Nel secondo atto la situazione si complica e diventa più seria quando viene fuori un segreto che colpisce tutti i componenti di questa famiglia borghese, il fidato amico di famiglia (Massimiliano Giovannetti) e la madre (Liliana Oricchio Vallasciani) che ricompare in scena per il finale dello spettacolo. La nuova situazione fa emergere tutti i luoghi comuni e i pregiudizi, gli aspetti negativi e positivi della vita quotidiana fino a far esplodere la protagonista in un monologo (molto applaudito come è da apprezzare tutta la sua interpretazione) sull’emancipazione femminile che “è basata sulla capacità della donna di fare l’uno e l’altro, lavoro e famiglia, senza che lo Stato ci aiuti.
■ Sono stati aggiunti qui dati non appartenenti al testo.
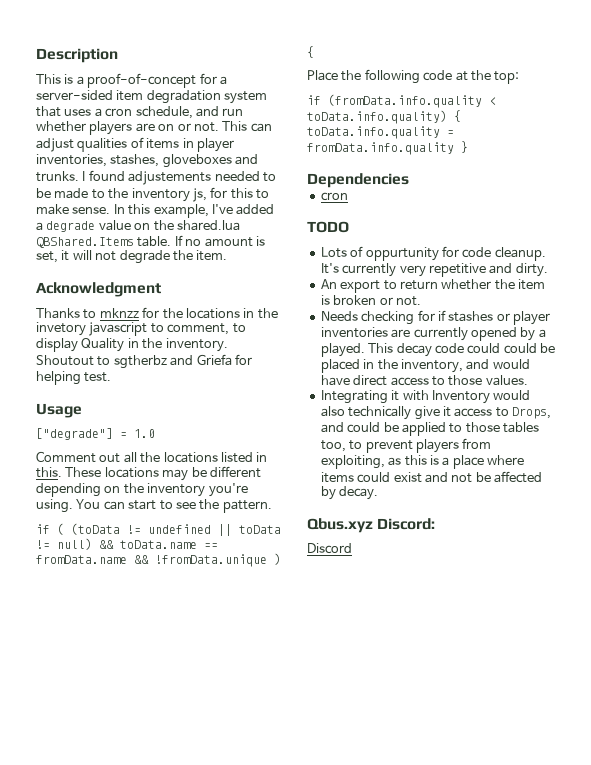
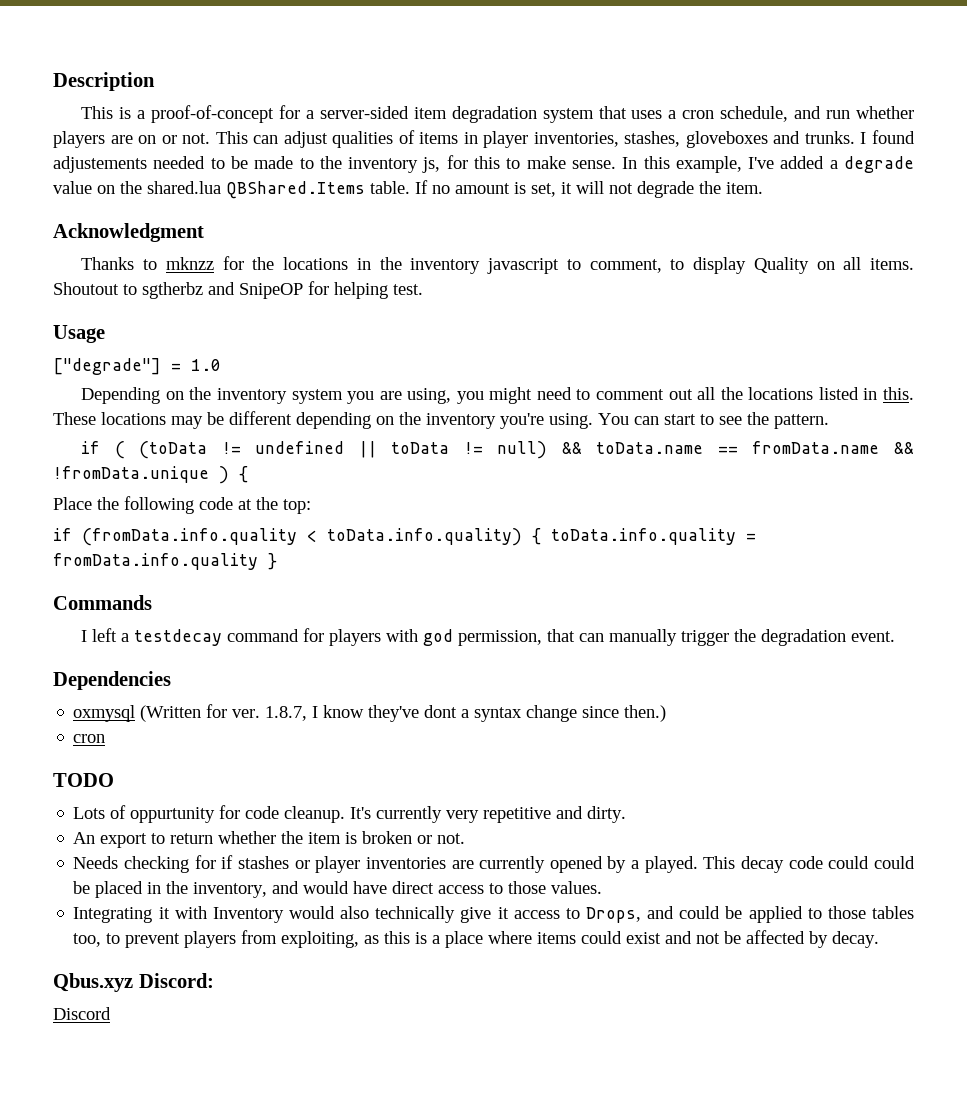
- Thanks to mknzz for the locations in the invetory javascript to comment, to display Quality in the inventory.
+ Thanks to mknzz for the locations in the inventory javascript to comment, to display Quality on all items.
- Shoutout to sgtherbz and Griefa for helping test.
+ Shoutout to sgtherbz and SnipeOP for helping test.
- Comment out all the locations listed in this.
+ Depending on the inventory system you are using, you might need to comment out all the locations listed in this.
+ Commands
+ I left a testdecay command for players with god permission, that can manually trigger the degradation event.
  Dependencies
+ oxmysql (Written for ver. 1.8.7, I know they've dont a syntax change since then.)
L’emancipazione è solo nostra, per cui se prima o lavoravi o stavi a casa, adesso devi essere così brava di lavorare, di fare la madre e pure la moglie, se no come succede spesso tuo marito ti scarica e ti ritrovi da sola con il lavoro e i figli”.
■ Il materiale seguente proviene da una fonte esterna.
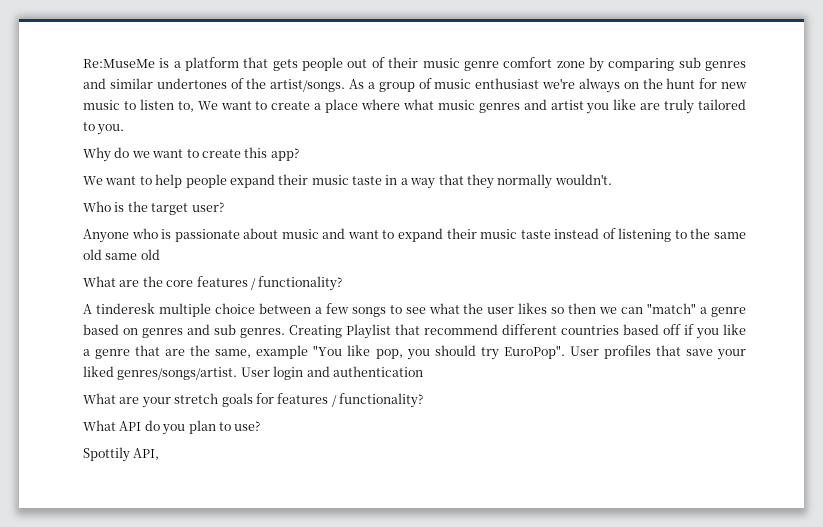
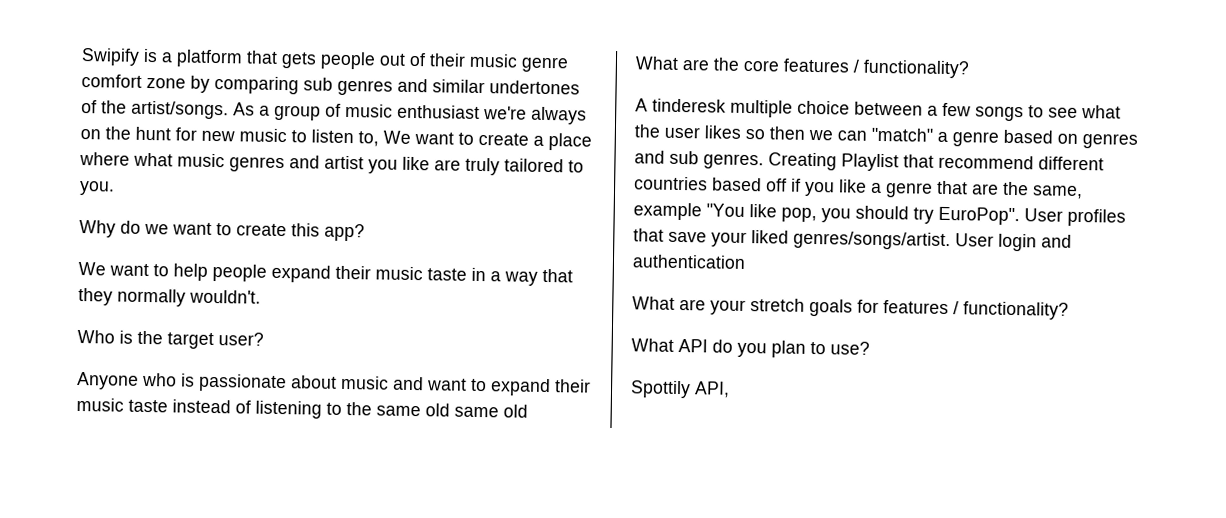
- Re:MuseMe is a platform that gets people out of their music genre comfort zone by comparing sub genres and similar undertones of the artist/songs.
+ Swipify is a platform that gets people out of their music genre comfort zone by comparing sub genres and similar undertones of the artist/songs.

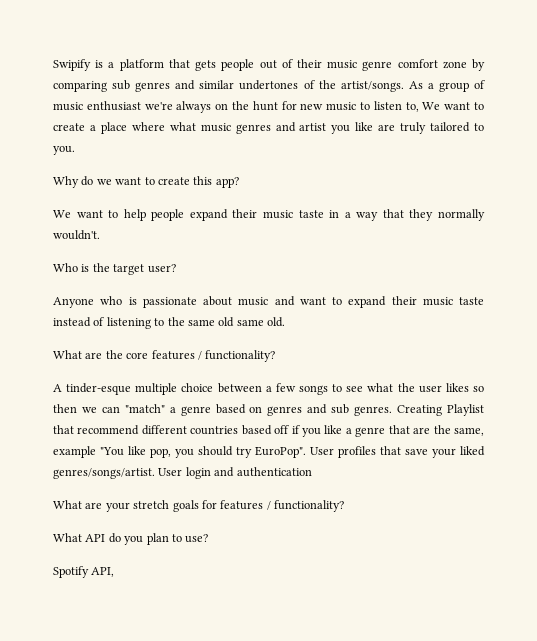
- Anyone who is passionate about music and want to expand their music taste instead of listening to the same old same old
+ Anyone who is passionate about music and want to expand their music taste instead of listening to the same old same old.
- A tinderesk multiple choice between a few songs to see what the user likes so then we can "match" a genre based on genres and sub genres.
+ A tinder-esque multiple choice between a few songs to see what the user likes so then we can "match" a genre based on genres and sub genres.
- Spottily API,
+ Spotify API,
Da tutto questo è venuta fuori una commedia ben scritta con piacevole leggerezza, frizzante anche se non originale, mai volgare e dotata di dialoghi brillanti e scattanti, sorretta dalla bravura di tutti gli interpreti, molto affiatati e capaci di imprimere un grande ritmo all’insieme. Si tratta di una perfetta macchina teatrale che alterna momenti di pura comicità ad altri di più sottile ironia con qualche spunto di riflessione sociale, psicologica e sentimentale. Questo è stato possibile grazie anche alla sapiente e ironica regia di Maurizio Micheli (ormai un veterano delle scene) che saputi riunire e armonizzare tutti gli elementi e toni della commedia. Anche come protagonista Micheli sfodera una performance di assoluto valore da grande professionista della scena che sempre sa dare le giuste tonalità e la giusta carica satirica alle sue battute, che sa calibrare con grande abilità la tempistica dei suoi interventi. “Una cena in famiglia – dice Micheli nelle sue note di regia – con il marito, l’amico del cuore e i cognati nel calore delle mura domestiche, il profumo del cibo che con amorosa pazienza la padrona di casa prepara fin dal primo mattino aiutata dalla madre esperta e pignola, l’annuncio di un imminente lieto evento e il nome da scegliere per il nascituro, la voglia e il piacere di stare insieme, di dirsi tante cose non dette e forse tenute dentro per anni, cosa c’è di più bello?…Ma si sa, nella famiglia si nasconde tutto il bene e tutto il male possibile come del resto nella società degli uomini. Le sorprese non mancano e uno scherzo innocente e goliardico può rivelare realtà inaspettate e imbarazzanti e allora anche la più gustosa delle pietanze come il paté che dà il nome al titolo può cambiare sapore e diventare un vero pasticcio, anzi un “pasticciaccio”, durante il quale la padrona di casa può dare sfogo a rabbie e frustrazioni per troppi anni represse…Una commedia brillante, a tratti grottesca dai risvolti amari che porta i protagonisti alla consapevolezza che, finita la cena, niente sarà più come prima. Insomma un “gruppo di famiglia in un interno”, anzi l’interno di un gruppo di famiglia”.